Great work into pain and changes in our motor control has been done by Hodges click here for his "moving differently in pain paper"
"Adaptation to pain has many short term benefits but with potential long term consequences"
So we can use our feed-forward control such as changes in spindle gain to protect against unwanted bone motion as perceived by the brain. Do simple changes in bone motion (especially passively created by external sources such as practitioners hands) create long term adaptations in motor patterns? In my experience not always.
We also know pain is a reaction to a set of patterns in the brain, whether this is a motor pattern or emotional or chemical pattern. It can even just be through the firing of a neuron associated with pain and an area of the body as in the 'neurotag' concept from Lorimer Moseley. This could even be through simply talking about pain or an area of the body associated with chronic pain.
We can force bones to create a reaction in a muscle. This may not happen when the body has to control its own movement based on its stored motor patterns and previous experiences that are much more complex than simple biomechanical movements.
The body is one massive feedback loop. Systems higher up in the brain beyond the spinal cord and cerebellum will also dictate how our muscles react. These can be Ocular, Vestibular, emotion, pain perception and previously stored patterns and responses.
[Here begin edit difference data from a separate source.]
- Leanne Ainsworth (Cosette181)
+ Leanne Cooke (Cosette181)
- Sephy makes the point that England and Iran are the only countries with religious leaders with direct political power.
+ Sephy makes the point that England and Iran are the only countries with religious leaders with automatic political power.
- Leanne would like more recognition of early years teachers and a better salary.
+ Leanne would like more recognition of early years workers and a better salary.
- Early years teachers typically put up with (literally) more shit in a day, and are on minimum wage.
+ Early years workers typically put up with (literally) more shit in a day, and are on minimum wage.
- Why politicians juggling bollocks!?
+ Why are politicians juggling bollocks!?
One last thought. If the body was simply biomechanical and force based model then everybody with structural problems would be in pain and everybody who has a “good” structure would not be in pain. We know this is not true. People achieve amazing things and pain-free lives with academically terrible foot types and huge leg length discrepancies. Research supports this.
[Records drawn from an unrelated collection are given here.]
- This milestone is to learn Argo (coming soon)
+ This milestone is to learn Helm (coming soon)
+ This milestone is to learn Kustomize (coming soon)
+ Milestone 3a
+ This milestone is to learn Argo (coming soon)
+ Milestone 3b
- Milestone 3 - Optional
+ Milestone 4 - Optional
So what mediates their pain and performance responses? Why the brain of course. So what that means is for someone with a small leg length difference that maybe the cause of their pain, for someone else with a huge LLD it may not be the cause of their pain. Someone’s individual brain and CNS response will dictate this. This maybe why so many scientific study’s are inconclusive on many treatment types and structural abnormalities effect on the body. “Does not always” does not “mean will not ever” Can we have any definitive in the body? So the evidence based approach may disregard the right approach for the right person. It just means nothing is right for everybody all the time. But we knew that right? That's why some of the people I respect so much have such a multi faceted approach to treating the body and learning from a broad range of experts in different fields.
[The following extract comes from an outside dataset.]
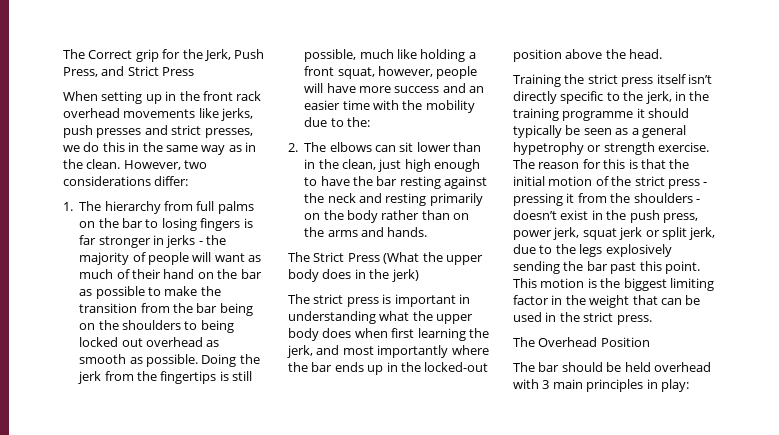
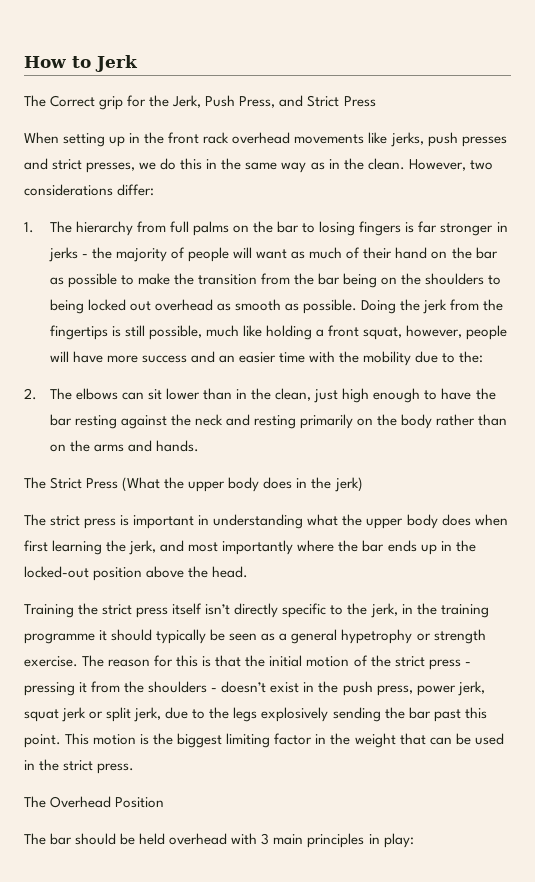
+ How to Jerk

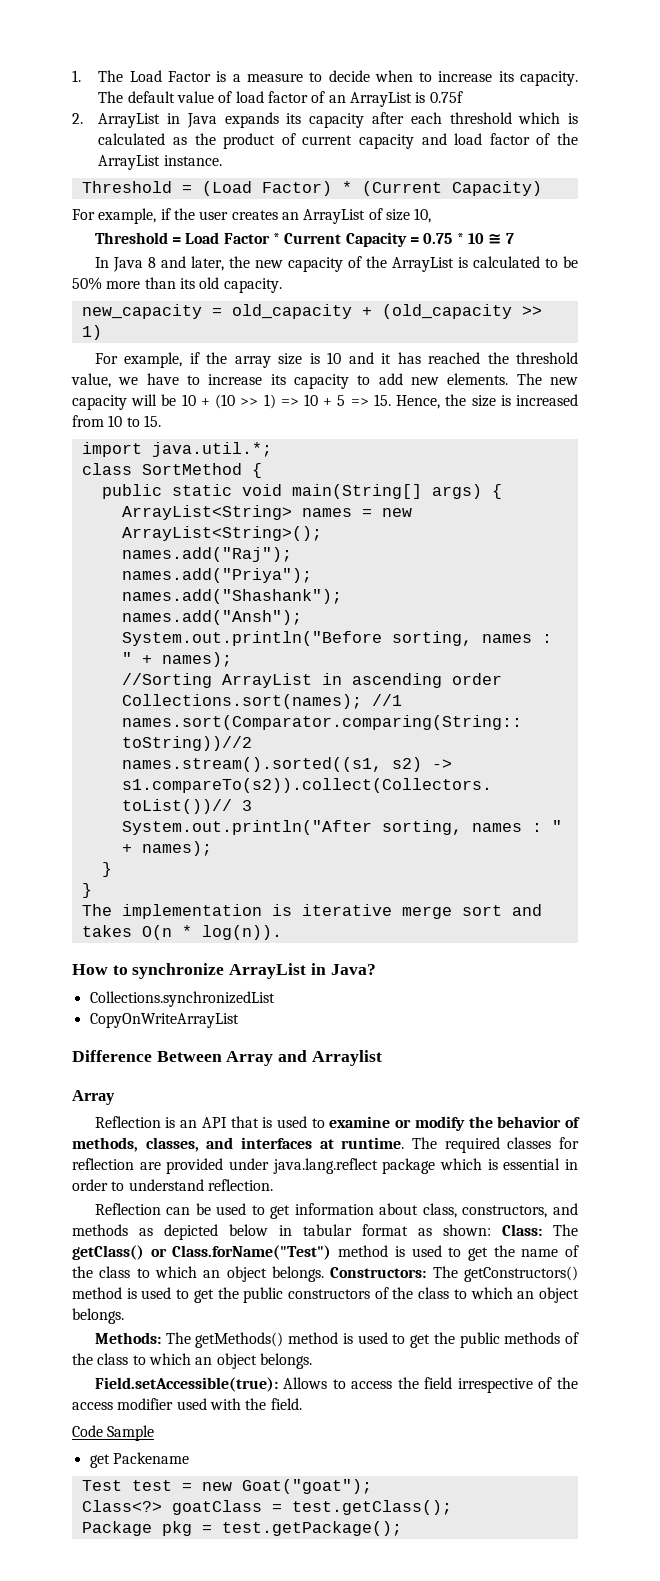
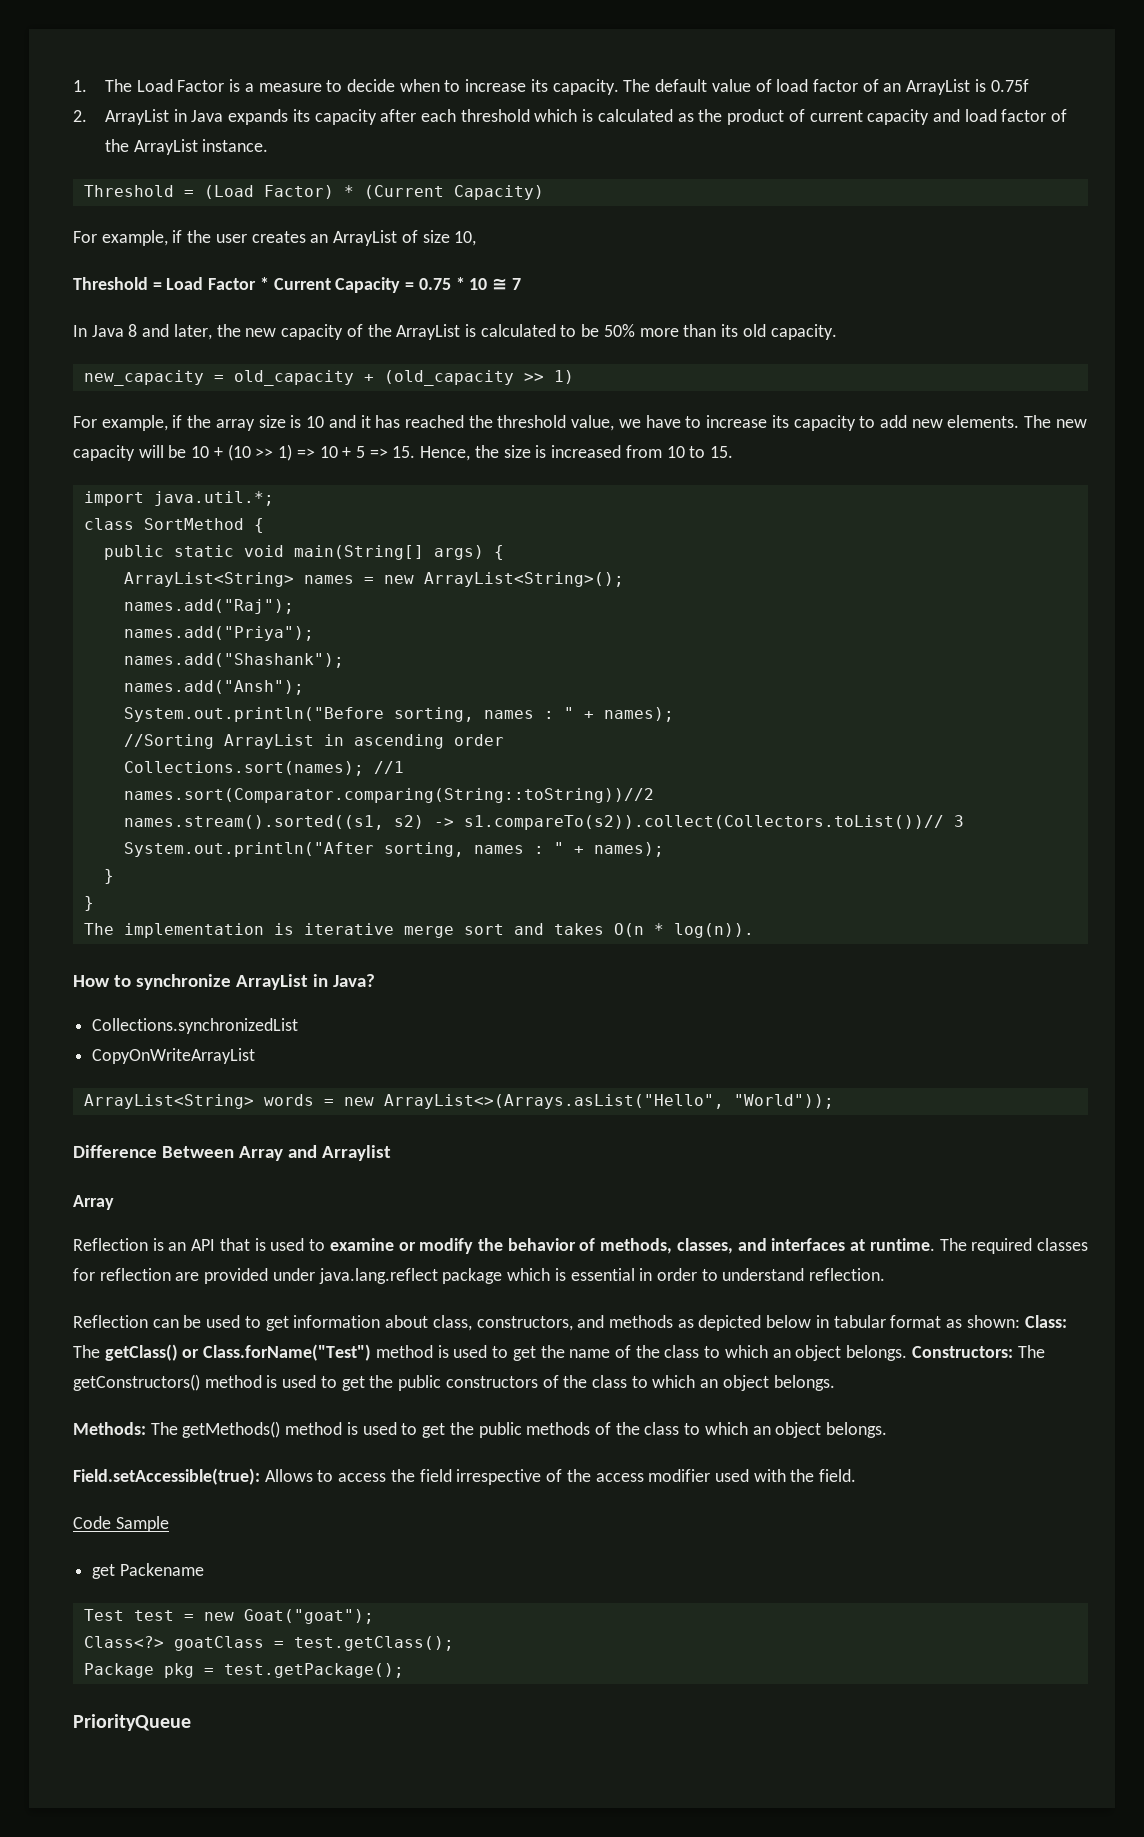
+ ArrayList<String> words = new ArrayList<>(Arrays.asList("Hello", "World"));
+ PriorityQueue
This means that people who tell you that your LLD IS the cause of your pain COULD be right 50% of the time or a certain foot type WILL cause you back pain maybe also right. That fascia is the key to everything POSSIBLY MAYBE right some of the time. But behind their certainty may not be anything real but just personal experience clouded by bias. As all of us are clouded by, myself included.
As the famous Betrand Russell quote goes "The trouble with the world is the stupid are cocksure and the intelligent are full of doubt" I doubt think this is literally true because people are sure AND intelligent. We just need to be more full of doubt in our methodology and be aware of other influences on the body and its pain and performance.
Another approach maybe to start to look at the influential mechanisms in the brain as well and improve the brains confidence and control of areas that it may perceive as a “hazard” to the system. This could happen at a local joint level or a higher cortical level or a bit of both!
Not the most scientific blog but thanks for reading.